Apart from the “sensory experience” of having a beef burger without beef, Halla says one of the goals of producing quality veggie meats is to find a sustainable way to meet the demands of a growing world population. The United Nations Food and Agriculture Organization estimates that global meat production from animals will double by 2050, but environmentalists worry about the strain on natural resources that could result.
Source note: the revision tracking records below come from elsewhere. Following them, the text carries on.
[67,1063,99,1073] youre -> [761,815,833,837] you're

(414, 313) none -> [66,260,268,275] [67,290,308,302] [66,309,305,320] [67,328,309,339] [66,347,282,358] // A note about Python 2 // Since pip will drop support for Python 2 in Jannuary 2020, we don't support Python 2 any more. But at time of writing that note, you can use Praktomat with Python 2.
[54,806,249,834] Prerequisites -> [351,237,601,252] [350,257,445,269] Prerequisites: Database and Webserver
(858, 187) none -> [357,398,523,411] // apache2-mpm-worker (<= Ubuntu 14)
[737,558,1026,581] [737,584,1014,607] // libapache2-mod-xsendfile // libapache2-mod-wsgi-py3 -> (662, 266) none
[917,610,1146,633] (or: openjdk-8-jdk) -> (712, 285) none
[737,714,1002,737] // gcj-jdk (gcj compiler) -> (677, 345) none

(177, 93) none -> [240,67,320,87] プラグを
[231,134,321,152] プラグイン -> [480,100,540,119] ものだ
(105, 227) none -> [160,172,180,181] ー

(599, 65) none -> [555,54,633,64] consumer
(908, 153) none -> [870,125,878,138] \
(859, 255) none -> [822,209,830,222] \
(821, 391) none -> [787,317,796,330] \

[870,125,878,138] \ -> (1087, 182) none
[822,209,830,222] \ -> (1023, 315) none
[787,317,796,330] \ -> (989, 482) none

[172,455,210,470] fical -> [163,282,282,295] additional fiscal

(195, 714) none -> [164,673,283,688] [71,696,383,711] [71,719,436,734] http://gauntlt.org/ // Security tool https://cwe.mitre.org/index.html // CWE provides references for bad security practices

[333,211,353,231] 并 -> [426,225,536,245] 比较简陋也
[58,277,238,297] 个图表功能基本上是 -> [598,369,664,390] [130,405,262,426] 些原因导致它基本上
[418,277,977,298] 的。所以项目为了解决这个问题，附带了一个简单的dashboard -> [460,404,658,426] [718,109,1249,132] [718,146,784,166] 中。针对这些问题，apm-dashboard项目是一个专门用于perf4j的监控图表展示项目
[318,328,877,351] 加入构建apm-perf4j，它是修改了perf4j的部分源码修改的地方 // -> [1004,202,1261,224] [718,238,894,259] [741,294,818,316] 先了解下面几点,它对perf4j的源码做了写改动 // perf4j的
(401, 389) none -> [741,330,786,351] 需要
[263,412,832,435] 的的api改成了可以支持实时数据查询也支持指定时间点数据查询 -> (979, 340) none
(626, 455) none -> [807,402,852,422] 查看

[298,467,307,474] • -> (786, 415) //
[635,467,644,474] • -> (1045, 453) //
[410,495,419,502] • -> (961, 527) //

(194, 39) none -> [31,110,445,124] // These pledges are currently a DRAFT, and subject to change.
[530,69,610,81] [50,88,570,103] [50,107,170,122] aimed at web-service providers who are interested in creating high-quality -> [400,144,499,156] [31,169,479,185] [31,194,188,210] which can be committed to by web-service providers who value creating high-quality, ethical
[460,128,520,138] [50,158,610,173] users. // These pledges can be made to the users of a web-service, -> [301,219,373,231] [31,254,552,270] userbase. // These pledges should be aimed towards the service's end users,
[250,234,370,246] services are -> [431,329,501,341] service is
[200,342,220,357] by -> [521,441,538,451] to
Vegetable-based meats require less water and land and produce less greenhouse gas emissions than their animal-based counterparts.
To expand the market, vegetable meat producers are eying meat-eaters who are looking for healthier options.
“Our target consumer is the carnivore who, like many vegetarians and vegans, loves the taste of meat, but, increasingly, seeks to avoid the health, environmental or animal welfare downsides that come with it,” says Ethan Brown, CEO and co-founder of Beyond Meat, a California-based veggie meat company best known for the Beyond Burger, a vegetable burger that sold out within an hour when it debuted at a Boulder, Colorado Whole Foods in May.
Since moving to a plant-based diet isn’t always an easy switch for carnivores, veggie meat creators are hoping that the taste and feel of their products will make it easier for transitioning meat-eaters.
“They think it’s going to be salads for life, but we like to say you can have your meat and eat it too,” says Sadrah Schadel, co-founder of No Evil Foods, an Asheville, North Carolina-based veggie meat startup. Within just two years since the company was established, it was a finalist in Martha Stewart’s 2014 American Made product awards and supermarkets are selling its products across the East Coast. “We come in as a way for people to transition to more of a plant-based lifestyle.”
The market for “flexitarians” — people who are primarily vegetarian but enjoy the occasional meaty dalliance — is growing as meat consumption in America declines. There are an estimated 23 million flexitarians across the U.S., according to The Washington Post.
And the nation’s first vegan butcher shop, the Herbivorous Butcher in Minneapolis, reports that omnivores make up two-thirds of its customer base.
While some may assume that the market for veggie meats would be skewed towards millennials, Schadel of No Evil Foods says her customers draw from a much wider slice of the population.
“I was surprised by the demographic,” explains Schadel. “We thought we would see people from their early to mid-twenties, and we do see them for sure, but we’ve seen a lot of people in the 55-plus area, which leads us to believe that a large segment of the population is looking for healthy options.”
However, the thought of eating the meatiest–tasting vegetarian food may seem like a contradiction to some. When asked if eating meaty vegetarian food runs counter to the ethos of being vegetarian, Schadel disagrees.
“If people are not going to eat meat on a single day, they’re making a huge impact,” says Schadel, who is vegetarian. “My point of view is that anything that can help people be more open to having a plant-based diet trumps any disadvantages.”